Les groupes menant de telles causes collaborent officiellement au sein de la Food Chain Workers Alliance (FCWA). Cette coalition d’organisations de travailleurs est composée de membres qui plantent, récoltent, transforment, emballent, transportent, préparent, servent et vendent des aliments, qui s’organisent également pour construire un système alimentaire qui respecte les droits des travailleurs, sur la base des principes de justice sociale, environnementale et raciale. En 2018, la FCWA compte 31 organisations membres, représentant environ 340 000 travailleurs de la chaîne alimentaire aux États-Unis et au Canada.

Travailleurs de la ferme familiale

Pour de nombreuses questions abordées sur ce site, nous recommandons d’acheter des aliments, dans la mesure du possible, auprès de fermes familiales locales, qui sont généralement de meilleurs intendants de la terre et de l’eau que les grandes fermes industrielles. Le travail, cependant, a trop souvent été négligé par ceux qui s’intéressent à l’alimentation et à l’agriculture durables, et il n’est donc pas acquis que les petites exploitations locales ont nécessairement de meilleures normes de travail que les grandes exploitations industrialisées.
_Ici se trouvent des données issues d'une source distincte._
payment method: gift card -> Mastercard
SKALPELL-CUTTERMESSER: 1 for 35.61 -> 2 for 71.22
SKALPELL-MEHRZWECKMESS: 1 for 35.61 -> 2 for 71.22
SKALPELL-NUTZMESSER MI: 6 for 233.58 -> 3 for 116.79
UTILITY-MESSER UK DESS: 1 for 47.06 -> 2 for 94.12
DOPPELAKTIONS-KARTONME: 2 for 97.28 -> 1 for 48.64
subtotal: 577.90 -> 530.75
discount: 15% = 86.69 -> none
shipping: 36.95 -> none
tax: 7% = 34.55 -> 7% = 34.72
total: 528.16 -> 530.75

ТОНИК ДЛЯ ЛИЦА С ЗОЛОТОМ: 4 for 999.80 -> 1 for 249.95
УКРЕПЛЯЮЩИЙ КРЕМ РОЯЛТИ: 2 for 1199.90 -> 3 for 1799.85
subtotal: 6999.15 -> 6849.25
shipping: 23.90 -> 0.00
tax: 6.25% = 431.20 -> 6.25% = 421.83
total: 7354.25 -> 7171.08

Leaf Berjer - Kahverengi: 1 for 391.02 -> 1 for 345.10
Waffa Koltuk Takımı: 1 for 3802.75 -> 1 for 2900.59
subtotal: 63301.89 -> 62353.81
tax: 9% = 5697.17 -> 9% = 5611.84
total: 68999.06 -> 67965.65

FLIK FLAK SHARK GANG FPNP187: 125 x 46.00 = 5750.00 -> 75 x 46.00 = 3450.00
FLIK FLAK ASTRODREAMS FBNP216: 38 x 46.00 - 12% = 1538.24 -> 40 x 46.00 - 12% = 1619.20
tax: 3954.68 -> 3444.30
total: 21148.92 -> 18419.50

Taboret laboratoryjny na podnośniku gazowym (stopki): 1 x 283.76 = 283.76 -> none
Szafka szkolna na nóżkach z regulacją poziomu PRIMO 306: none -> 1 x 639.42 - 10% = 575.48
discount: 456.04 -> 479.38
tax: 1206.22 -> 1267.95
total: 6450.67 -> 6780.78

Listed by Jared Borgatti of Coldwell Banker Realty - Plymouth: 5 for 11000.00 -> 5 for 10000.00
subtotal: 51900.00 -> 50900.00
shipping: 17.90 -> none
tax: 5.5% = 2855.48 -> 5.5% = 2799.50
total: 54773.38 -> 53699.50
En fait, si elles le choisissaient, les grandes exploitations pourraient payer les travailleurs davantage et leur offrir de meilleures conditions de travail que les petites exploitations ayant moins de marge de manœuvre financière.

Des recherches récentes ont documenté les abus, les bas salaires, l’isolement et les mauvaises conditions de vie des travailleurs de certaines exploitations qui vendent sur les marchés populaires des agriculteurs, les programmes d’agriculture soutenue par la communauté et les restaurants de ferme à table. 2526 Ceux qui s’intéressent à l’alimentation et à l’agriculture durables doivent se préoccuper autant des personnes tout au long de la chaîne alimentaire que de ce qui entre dans ou sur les aliments.